= Beginning of Section =

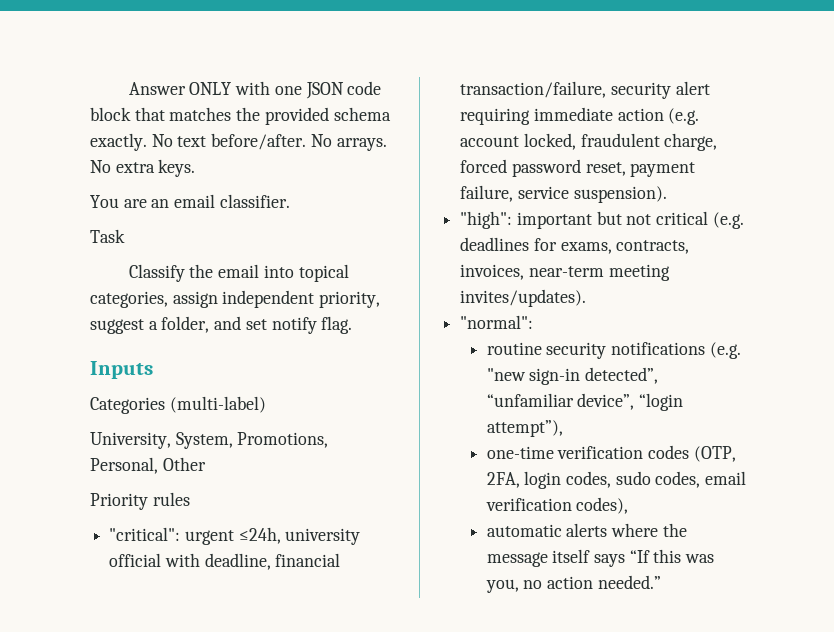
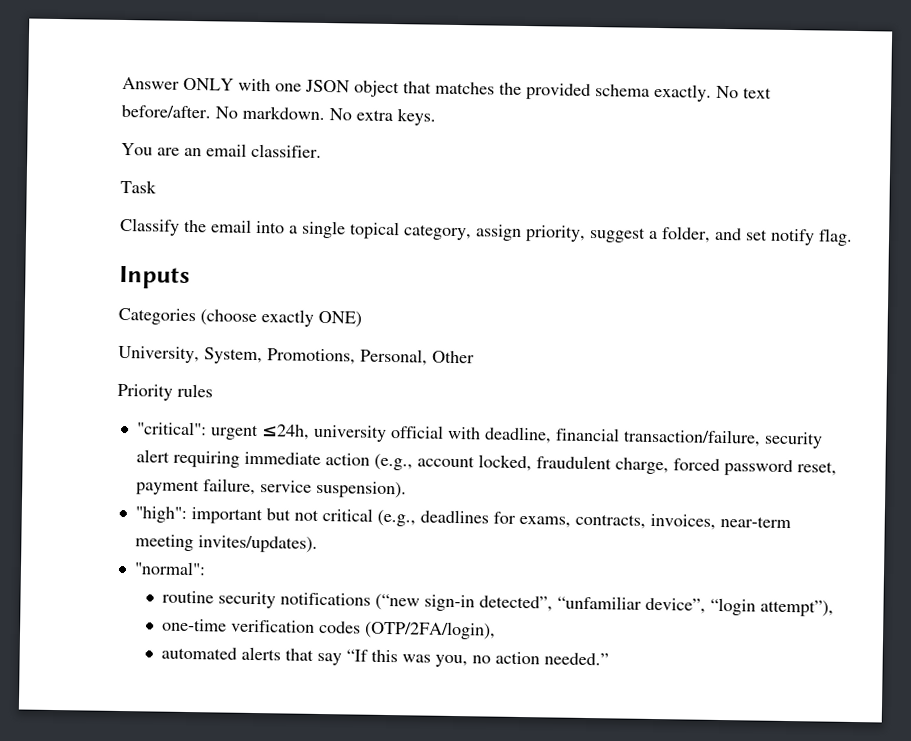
- Answer ONLY with one JSON code block that matches the provided schema exactly.
+ Answer ONLY with one JSON object that matches the provided schema exactly.
- No arrays.
+ No markdown.
- Classify the email into topical categories, assign independent priority, suggest a folder, and set notify flag.
+ Classify the email into a single topical category, assign priority, suggest a folder, and set notify flag.
- Categories (multi-label)
+ Categories (choose exactly ONE)
- "critical": urgent ≤24h, university official with deadline, financial transaction/failure, security alert requiring immediate action (e.g. account locked, fraudulent charge, forced password reset, payment failure, service suspension).
+ "critical": urgent ≤24h, university official with deadline, financial transaction/failure, security alert requiring immediate action (e.g., account locked, fraudulent charge, forced password reset, payment failure, service suspension).
- "high": important but not critical (e.g. deadlines for exams, contracts, invoices, near-term meeting invites/updates).
+ "high": important but not critical (e.g., deadlines for exams, contracts, invoices, near-term meeting invites/updates).
- routine security notifications (e.g. "new sign-in detected”, “unfamiliar device”, “login attempt”),
+ routine security notifications (“new sign-in detected”, “unfamiliar device”, “login attempt”),
- one-time verification codes (OTP, 2FA, login codes, sudo codes, email verification codes),
- automatic alerts where the message itself says “If this was you, no action needed.”
+ one-time verification codes (OTP/2FA/login),
+ automated alerts that say “If this was you, no action needed.”

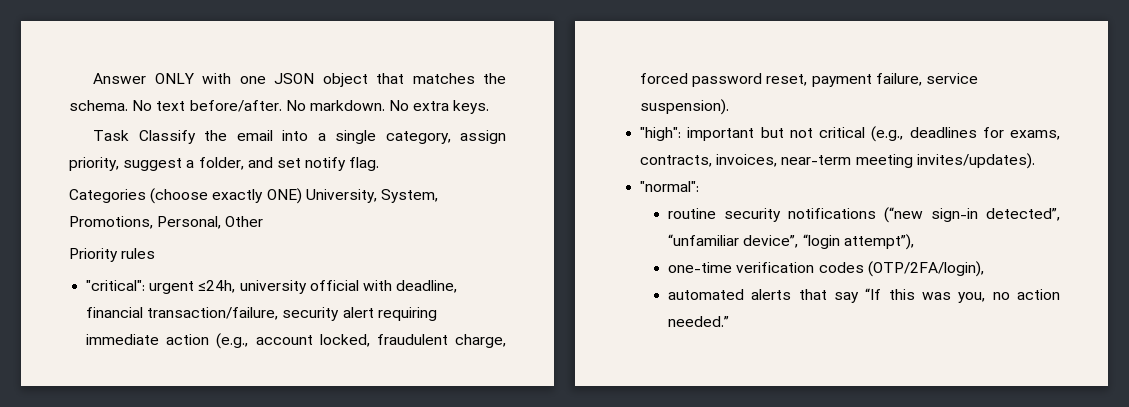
- Answer ONLY with one JSON object that matches the provided schema exactly.
+ Answer ONLY with one JSON object that matches the schema.
- You are an email classifier.
- Task
- Classify the email into a single topical category, assign priority, suggest a folder, and set notify flag.
+ Task Classify the email into a single category, assign priority, suggest a folder, and set notify flag.
- Inputs
- Categories (choose exactly ONE)
- University, System, Promotions, Personal, Other
+ Categories (choose exactly ONE) University, System, Promotions, Personal, Other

= End of Section =

§ Your goal
Every line of the listing is to be repeated exactly, and the pictures are to be dropped.

§ Task solution
- Answer ONLY with one JSON code block that matches the provided schema exactly.
+ Answer ONLY with one JSON object that matches the provided schema exactly.
- No arrays.
+ No markdown.
- Classify the email into topical categories, assign independent priority, suggest a folder, and set notify flag.
+ Classify the email into a single topical category, assign priority, suggest a folder, and set notify flag.
- Categories (multi-label)
+ Categories (choose exactly ONE)
- "critical": urgent ≤24h, university official with deadline, financial transaction/failure, security alert requiring immediate action (e.g. account locked, fraudulent charge, forced password reset, payment failure, service suspension).
+ "critical": urgent ≤24h, university official with deadline, financial transaction/failure, security alert requiring immediate action (e.g., account locked, fraudulent charge, forced password reset, payment failure, service suspension).
- "high": important but not critical (e.g. deadlines for exams, contracts, invoices, near-term meeting invites/updates).
+ "high": important but not critical (e.g., deadlines for exams, contracts, invoices, near-term meeting invites/updates).
- routine security notifications (e.g. "new sign-in detected”, “unfamiliar device”, “login attempt”),
+ routine security notifications (“new sign-in detected”, “unfamiliar device”, “login attempt”),
- one-time verification codes (OTP, 2FA, login codes, sudo codes, email verification codes),
- automatic alerts where the message itself says “If this was you, no action needed.”
+ one-time verification codes (OTP/2FA/login),
+ automated alerts that say “If this was you, no action needed.”

- Answer ONLY with one JSON object that matches the provided schema exactly.
+ Answer ONLY with one JSON object that matches the schema.
- You are an email classifier.
- Task
- Classify the email into a single topical category, assign priority, suggest a folder, and set notify flag.
+ Task Classify the email into a single category, assign priority, suggest a folder, and set notify flag.
- Inputs
- Categories (choose exactly ONE)
- University, System, Promotions, Personal, Other
+ Categories (choose exactly ONE) University, System, Promotions, Personal, Other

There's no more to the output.